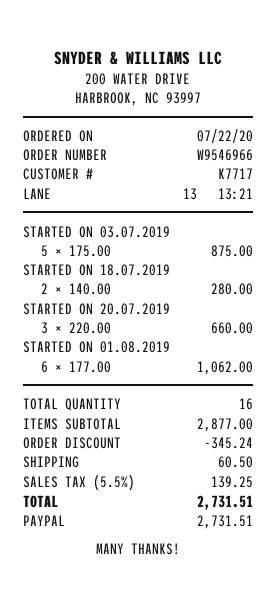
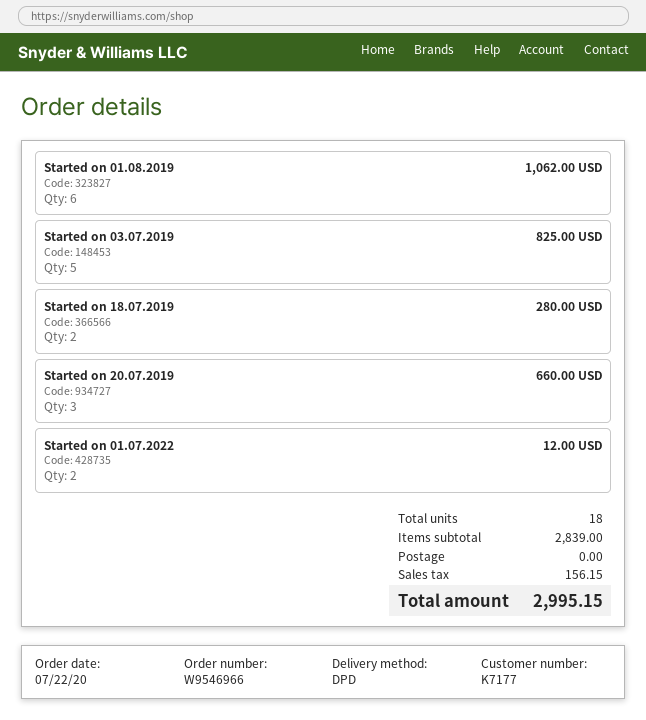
customer number: K7717 -> K7177
STARTED ON 03.07.2019: 5 for 875.00 -> 5 for 825.00
Started on 01.07.2022: none -> 2 for 12.00
total quantity: 16 -> 18
subtotal: 2877.00 -> 2839.00
discount: 345.24 -> none
shipping: 60.50 -> 0.00
tax: 139.25 -> 156.15
total: 2731.51 -> 2995.15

Your task: Please make your reply exactly the lines from the one containing "Started on 01.07.2022: none -> 2 for 12.00" through the end of the entries above, and nothing more.

Result of the exercise:
Started on 01.07.2022: none -> 2 for 12.00
total quantity: 16 -> 18
subtotal: 2877.00 -> 2839.00
discount: 345.24 -> none
shipping: 60.50 -> 0.00
tax: 139.25 -> 156.15
total: 2731.51 -> 2995.15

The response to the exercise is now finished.